Louis Benezet then addressed the board. He explained that he is attempting to save the Mountain View Hotel from being torn down. He feels it is a historical landmark to Pioche and would hate to see it turned into a parking lot for the Million Dollar Courthouse, suggested by some individuals. He stated that he would like to keep the town board informed about the situation regarding the building. The board expressed appreciation for the update.

Town Manager Nathan Adams read the financial report aloud. He and the Caselton residents present at the meeting discussed the report.

The board decided a discussion regarding Pioche Public Utilities Electrical Distribution System Capitol Facilities and Work Plan would be tabled until Lincoln County Power District’s Dave Luttrell is present.

Phyllis Robistow stated the district attorney will need to look over and approve the resolution to create a Pioche Public Utility Water Reserve Fund before it’s sent to the commissioners. A motion to send the resolution to the district attorney was carried.

Other motions carried included a resolution to create a Pioche Public Utility Sewer Reserve Fund and Pioche Public Utility Electric Reserve Fund.

With regards on how to proceed with the Caselton Water Project, Adams explained that approval has been issued by the state for the project. Given the state of the pipelines, as discussed at a previous meeting, Adams explained this project needs to be prioritized as an emergency. He contacted a plumbing company for an estimate for the parts required and the estimate came in at less than half of what the engineer expected.

Adams requested permission from the board to open a bid for the lowest possible cost of supplies required for this project, and get the section of pipes replaced as quickly as possible. A motion was carried to proceed with the project.

Gary McBride expressed his appreciation to the board for its consideration and getting the issue quickly resolved. The board and public discussed the possibility of this project causing a rate increase for Caselton residents.

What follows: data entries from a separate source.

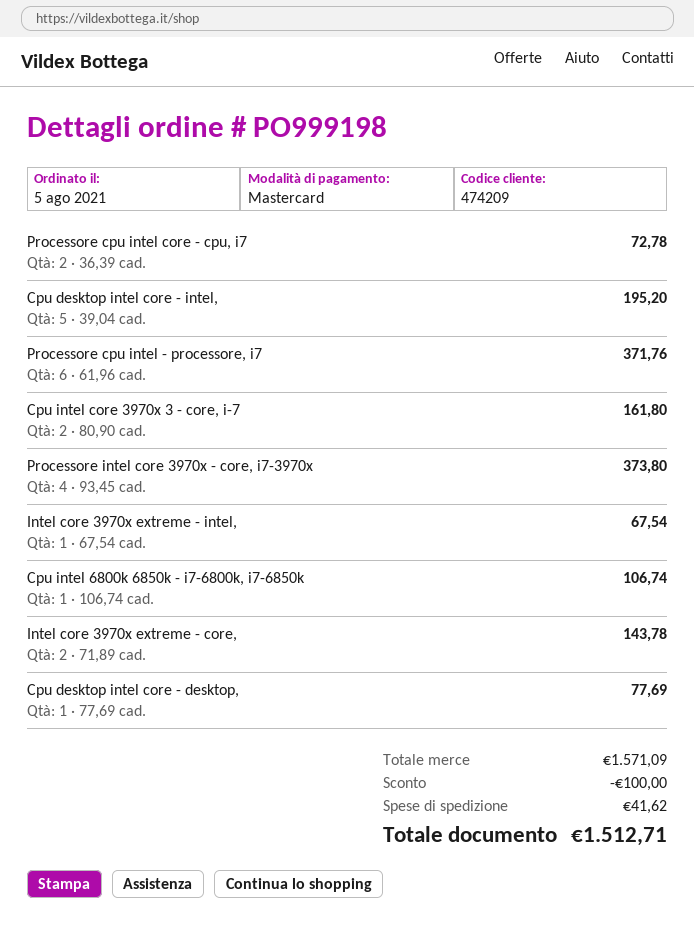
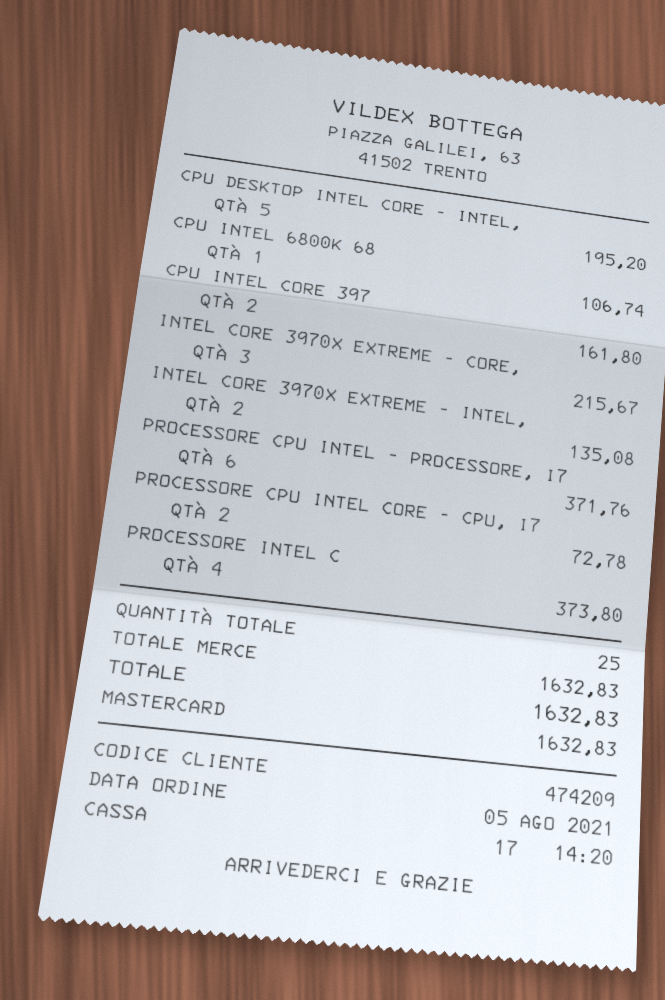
Intel core 3970x extreme - intel,: 1 for 67.54 -> 2 for 135.08
Intel core 3970x extreme - core,: 2 for 143.78 -> 3 for 215.67
Cpu desktop intel core - desktop,: 1 for 77.69 -> none
subtotal: 1571.09 -> 1632.83
discount: 100.00 -> none
shipping: 41.62 -> none
total: 1512.71 -> 1632.83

Regarding the possibility of leasing water rights, Zelch stated his concern regarding Bill AB30. If the permitted water rights are not being used, municipals could be at risk of losing them. Brown asked District Attorney Dylan Frehner if he believed Pioche’s water rights were being threatened if not in use. Frehner stated that in the past the only municipals that lost permitted rights were those that had more water rights than they could ever utilize.

Benezet asked who would be leasing the water. Brown explained that Pioche is looking to open up 300 acre feet annually of water for bid to the public. Adams suggested running an ad in the paper seeking proposals. Frehner and the board discussed municipal water rights versus other types of permitted water rights. Benezet inquired about how much water Pioche would be leasing out and what the lease contract would entail. The board and Benezet further discussed water lease proposals. A motion was carried to advertise that the town is accepting bid proposals of leasing water rights for two weeks due by June 14, 2019.

During the manager’s report Adams explained issues with the mowers and preparing the park for summer. The pool opening will be delayed because lifeguard training will not start until June 14. Two individuals have been rehired that have current certifications but the pool manual requires three certified lifeguards on duty.

Adams stated that when the summer help starts, this will free up time for him and other employees to begin the Caselton Water Project. He is attempting to work with the Nevada Division of Forestry on a fuel reduction grant as much as possible at the agreed monthly rate.

Adams and Zelch discussed the upcoming properties that have agreed to be part of the community clean-up. Board members also discussed the quarterly pumpage reports.

Robistow reported the county commissioners approved the budget.